→ **Your objective**
All lines of the material that contain "половину" must be copied out.

→ **Supplied data**
/---

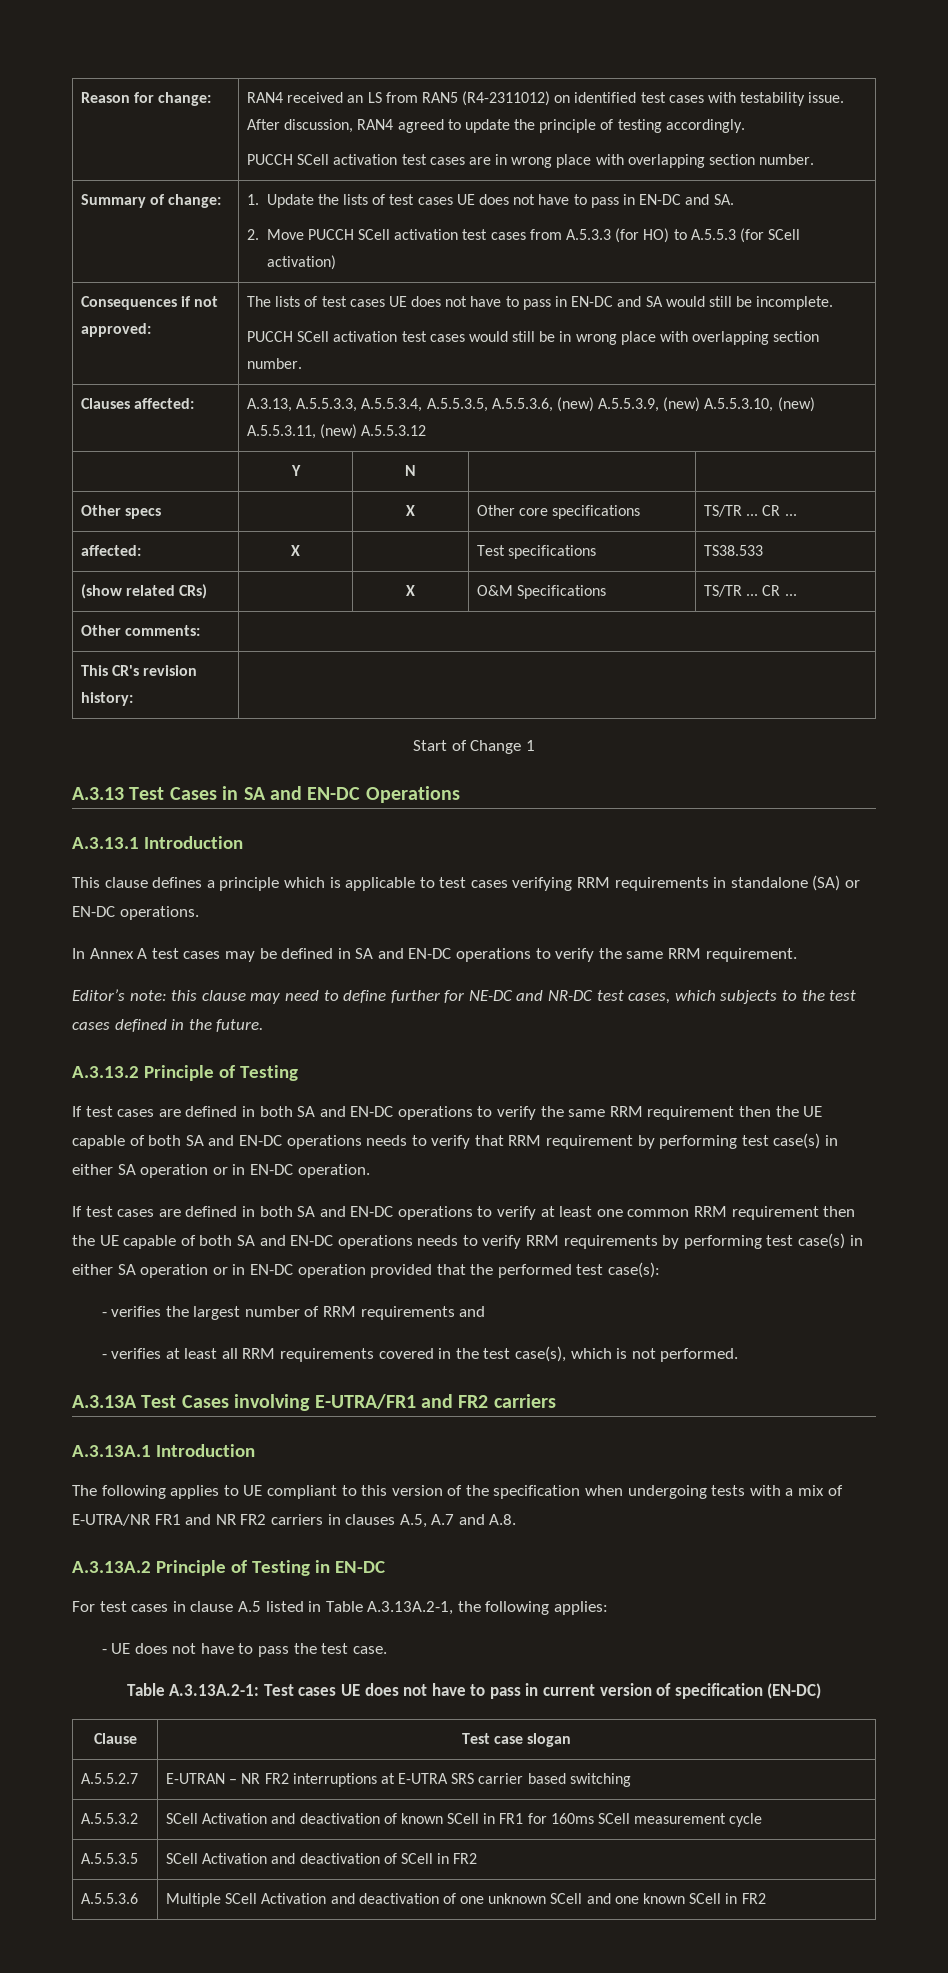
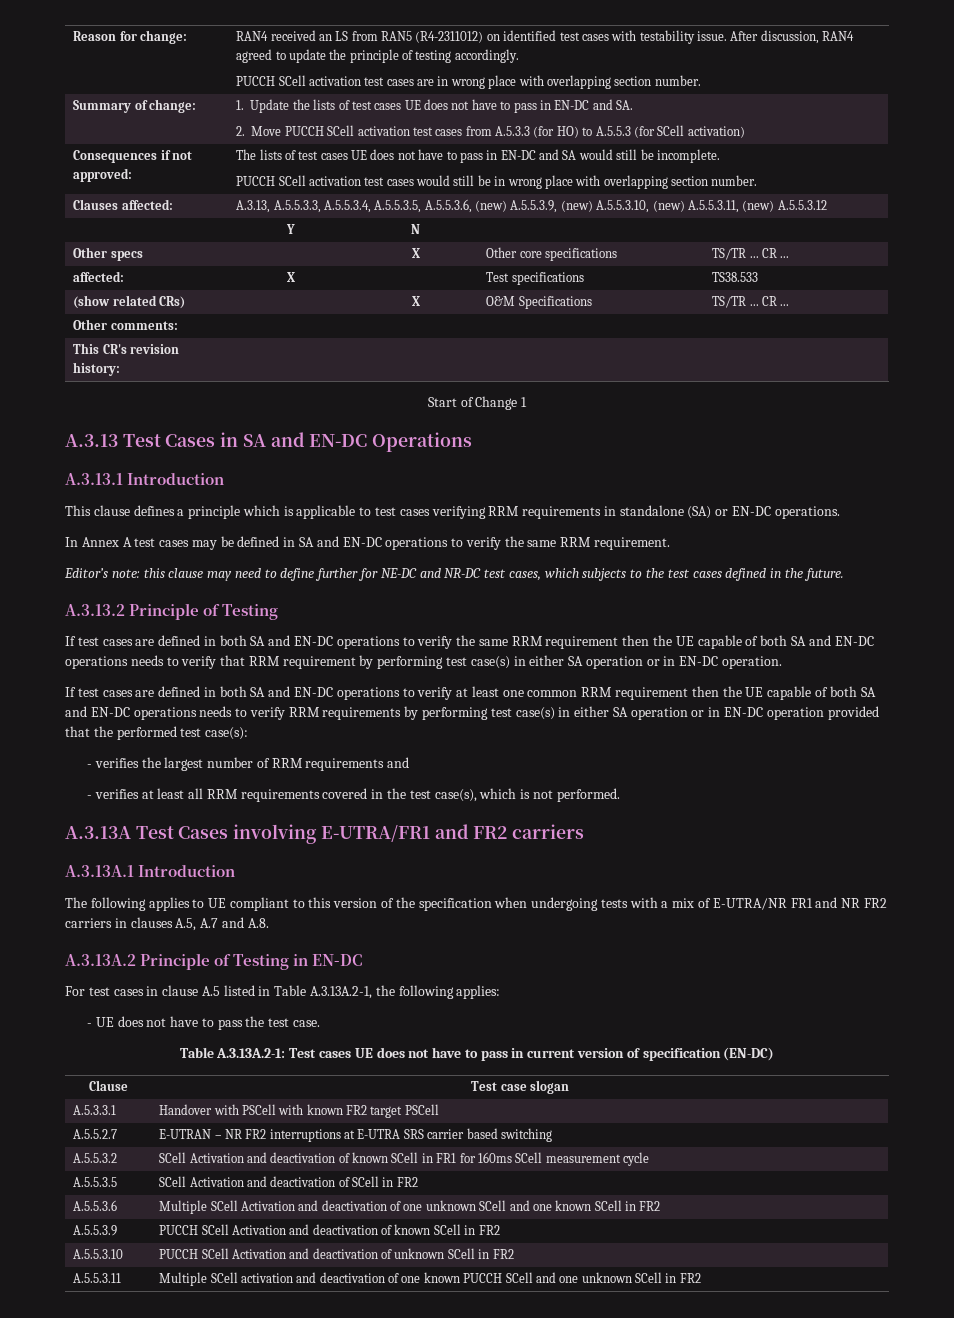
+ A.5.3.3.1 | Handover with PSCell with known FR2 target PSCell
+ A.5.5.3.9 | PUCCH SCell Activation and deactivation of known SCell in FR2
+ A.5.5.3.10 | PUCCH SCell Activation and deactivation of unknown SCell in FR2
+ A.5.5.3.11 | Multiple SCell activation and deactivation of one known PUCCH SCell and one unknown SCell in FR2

\---
/---

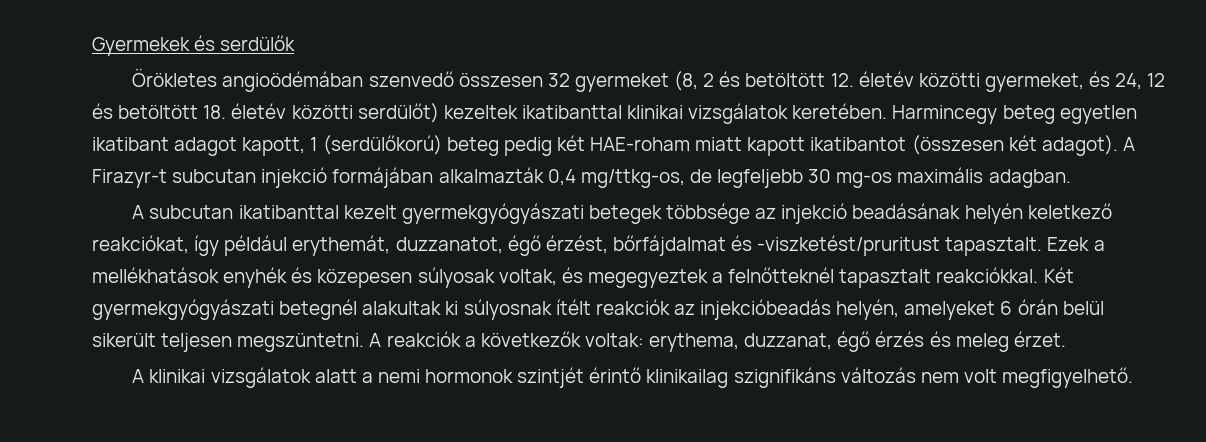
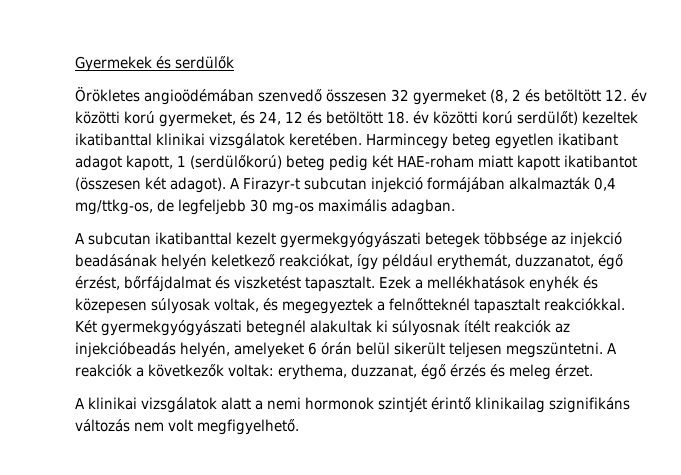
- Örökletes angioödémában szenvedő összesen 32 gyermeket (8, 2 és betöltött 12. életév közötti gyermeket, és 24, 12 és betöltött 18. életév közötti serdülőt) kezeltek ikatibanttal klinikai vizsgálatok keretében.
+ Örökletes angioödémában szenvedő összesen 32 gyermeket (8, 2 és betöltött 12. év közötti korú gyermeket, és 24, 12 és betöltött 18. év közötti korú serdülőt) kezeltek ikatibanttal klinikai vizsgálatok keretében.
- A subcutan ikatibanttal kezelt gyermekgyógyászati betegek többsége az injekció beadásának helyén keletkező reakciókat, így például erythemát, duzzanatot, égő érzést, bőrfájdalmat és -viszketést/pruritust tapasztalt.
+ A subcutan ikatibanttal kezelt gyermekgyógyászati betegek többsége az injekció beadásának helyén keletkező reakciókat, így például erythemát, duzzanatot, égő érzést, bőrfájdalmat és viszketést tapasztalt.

\---
/---

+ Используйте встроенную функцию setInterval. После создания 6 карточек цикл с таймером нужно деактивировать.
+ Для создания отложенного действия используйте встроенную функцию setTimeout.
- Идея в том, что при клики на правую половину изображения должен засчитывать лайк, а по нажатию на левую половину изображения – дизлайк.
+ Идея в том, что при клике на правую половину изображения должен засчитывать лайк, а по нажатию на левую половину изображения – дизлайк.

\---

→ **Exercise result**
- Идея в том, что при клики на правую половину изображения должен засчитывать лайк, а по нажатию на левую половину изображения – дизлайк.
+ Идея в том, что при клике на правую половину изображения должен засчитывать лайк, а по нажатию на левую половину изображения – дизлайк.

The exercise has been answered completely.